Arts, Crafts, Foods and Wines 

Traditional open air markets take place in almost every town and village in the Drôme. For the Mediterraneans it is still very much part of their way of life, despite the shops and the supermarkets. It is a very lively and colourful event, bringing the community together, the shoppers and the local producers, the artisans and the farmers. It is a family outing that everyone enjoys, especially the chance to meet and buy directly from the gardener, the beekeeper, the cheese maker, or the leather craftsman…  

The markets abound with so many colours and smells: fresh fruits and vegetables, traditional dried meats and farm cheeses, roasted poultry, local honeys or olive oils, local wines including the unrivalled “Clairette” – a naturally sweet, fruity and sparkling white wine -, beers from one of the many local micro-breweries, organic fruit juices, olives from Nyons, and the list goes on and on. From local workshops you will also find traditional pottery, china, leathers, wooden tools, soaps, wicker baskets, jewellery, furniture, walnut and olive oils, essential oils, sweets, gingerbreads… 

For its exceptional quality of life, in a fabulous natural environment, the Drôme Valley’s has also attracted many artists. The peace and tranquillity, the friendly and open social fabric, is an ideal place to find inspiration and set up a workshop. They can be found scattered along the valleys, and their work can be seen in small galleries, in Tourist Offices, on the markets, or directly in their workshops. Painters, sculptors, photographers, writers, illustrators… Artists come in many disciplines and art forms. Some are quite famous; others are yet to be discovered! 

However, performing artists represent a very strong and influential community: musicians and composers, singers and songwriters, actors and filmmakers, dancers, jugglers and acrobats, puppeteers, storytellers, fire-eaters... Street performances, concerts and shows happen on regular basis, in local theatres or piano-bars, during markets or in restaurants. The town of Die is also home to the one and only secondary school in France where students can take "circus arts" as an option! The town of Saillans is home to the theatrical group "Théâtre de Nuit", and the village of Eurre is home to the world famous "Trans Express" company. Evening and night entertainment is never an issue in the Drôme Valley, as one will always find a concert or a show to go to, summer or winter!

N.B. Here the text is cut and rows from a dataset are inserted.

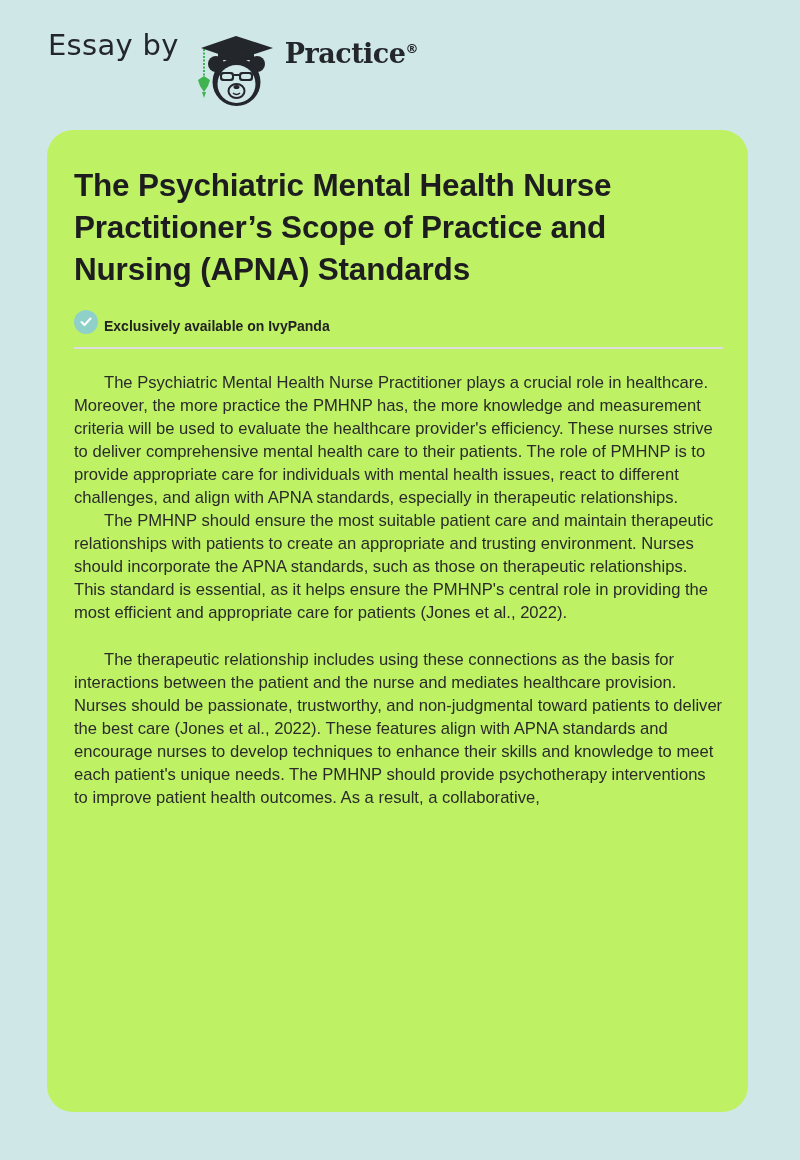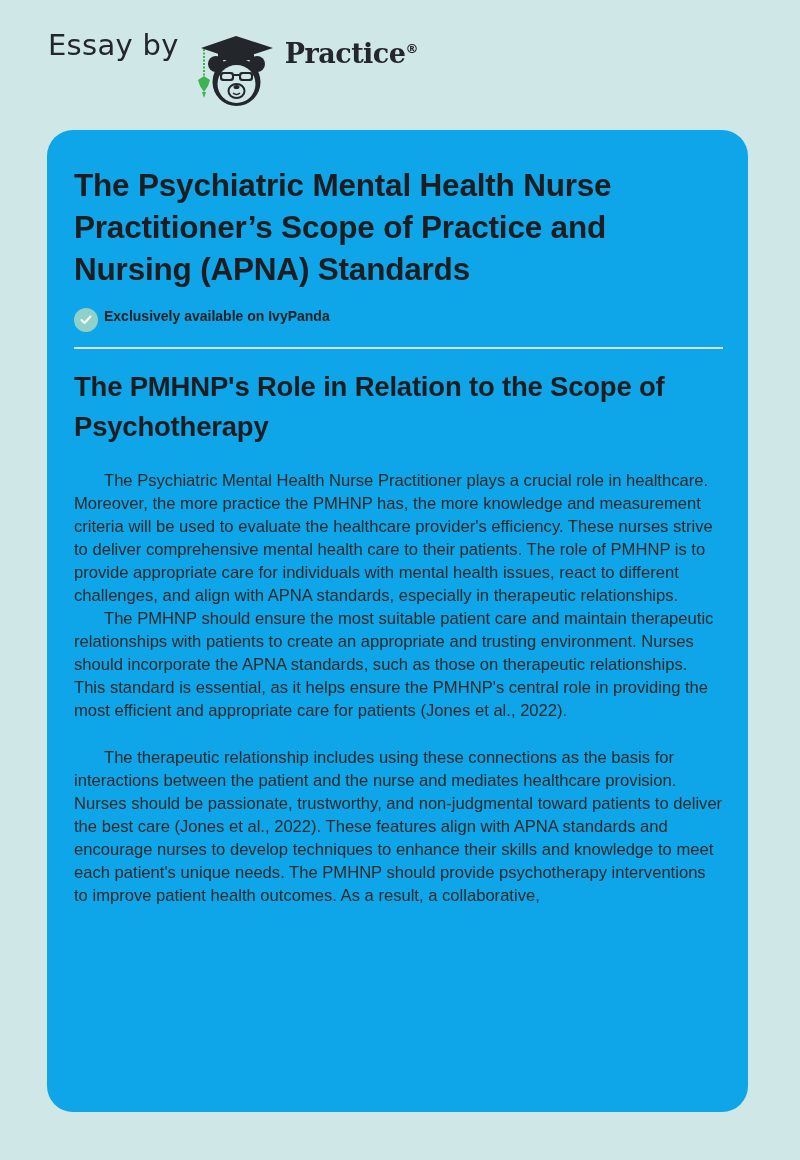--- a/index.html
+++ b/index.html
@@ -48,42 +48,42 @@
       vertical-align: super;
       font-family: "DejaVu Sans", sans-serif;
       font-weight: bold;
     }
     .card {
       position: absolute;
       left: 47px;
       top: 130px;
       width: 701px;
       height: 982px;
-      background: #0ea5e9;
+      background: #bef264;
       border-radius: 26px;
       overflow: hidden;
     }
     .content {
       position: absolute;
       left: 27px;
       top: 0;
       width: 649px;
     }
     .title {
       margin: 34px 0 0 0;
       font-family: "Liberation Sans", sans-serif;
       font-weight: bold;
       font-size: 31.5px;
       line-height: 42px;
       color: #1d1d1f;
       letter-spacing: -0.2px;
     }
     .exclusive {
       display: flex;
-      align-items: flex-start;
+      align-items: flex-end;
       margin-top: 18px;
       height: 26px;
     }
     .check-badge {
       width: 24px;
       height: 24px;
       border-radius: 50%;
       background: #8fd1c9;
       display: flex;
       align-items: center;
@@ -163,19 +163,18 @@
       <span class="check-badge">
         <svg width="12" height="10" viewBox="0 0 12 10">
           <path d="M1.5,5 L4.5,8 L10.5,1.5" stroke="#ffffff" stroke-width="2" fill="none" stroke-linecap="round" stroke-linejoin="round"></path>
         </svg>
       </span>
       <span class="exclusive-text">Exclusively available on IvyPanda</span>
     </div>
 
     <div class="divider"></div>
 
-    <h2 class="h-1">The PMHNP's Role in Relation to the Scope of Psychotherapy</h2>
     <p class="p-1">The Psychiatric Mental Health Nurse Practitioner plays a crucial role in healthcare. Moreover, the more practice the PMHNP has, the more knowledge and measurement criteria will be used to evaluate the healthcare provider's efficiency. These nurses strive to deliver comprehensive mental health care to their patients. The role of PMHNP is to provide appropriate care for individuals with mental health issues, react to different challenges, and align with APNA standards, especially in therapeutic relationships.</p>
 
     <p class="p-2">The PMHNP should ensure the most suitable patient care and maintain therapeutic relationships with patients to create an appropriate and trusting environment. Nurses should incorporate the APNA standards, such as those on therapeutic relationships. This standard is essential, as it helps ensure the PMHNP's central role in providing the most efficient and appropriate care for patients (Jones et al., 2022).</p>
     <p class="p-3">The therapeutic relationship includes using these connections as the basis for interactions between the patient and the nurse and mediates healthcare provision. Nurses should be passionate, trustworthy, and non-judgmental toward patients to deliver the best care (Jones et al., 2022). These features align with APNA standards and encourage nurses to develop techniques to enhance their skills and knowledge to meet each patient's unique needs. The PMHNP should provide psychotherapy interventions to improve patient health outcomes. As a result, a collaborative,</p>
   </div>
 </div>
 
 </body></html>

 Arts, Crafts and Local Foods and Beverages   (click on the pictures to enlarge) 

Who is Andarta? 

Our cultural and artistic society takes its name from the guardian goddess of the Voconces, a Gaulish nation during the Celtic times. Her name comes from the Celtic word Art, or Gaulish Artio, meaning the bear; an animal which represents strength, wisdom, and protection in the Celtic tradition. Closely associated with kingship, this name was often given to chieftains. Andarta is a female figure, and translates into the Great She-Bear, chosen by the Voconces as a guardian goddess. Nowhere in the Celtic realm can we found a similar cult to the She-Bear, which became part of the Voconces own identity. 

Who were the Voconces?

The Voconces refer to a confederation of Gaulish tribes, established long before the Roman times. Their extended territory was found at the heart of Southeastern France. They belong to the “Celto-Ligurian” ethnic group found in this part of France, made up of Ligurian natives from Mediterranean stock, before merging with Celtic groups from central Europe during the Iron Age. Celtic culture, techniques, language and spirituality slowly took over, from about 800 years BC. The Celtic nations established in what is today’s France, Belgium, Luxembourg, parts of Switzerland and Northern Italy will be called Gaulish, speaking the same language derived from the original Celtic. They fought against the Roman Conquest which started out from Marseille, an ancient Greek colony on the Mediterranean, alongside other Gaulish nations. 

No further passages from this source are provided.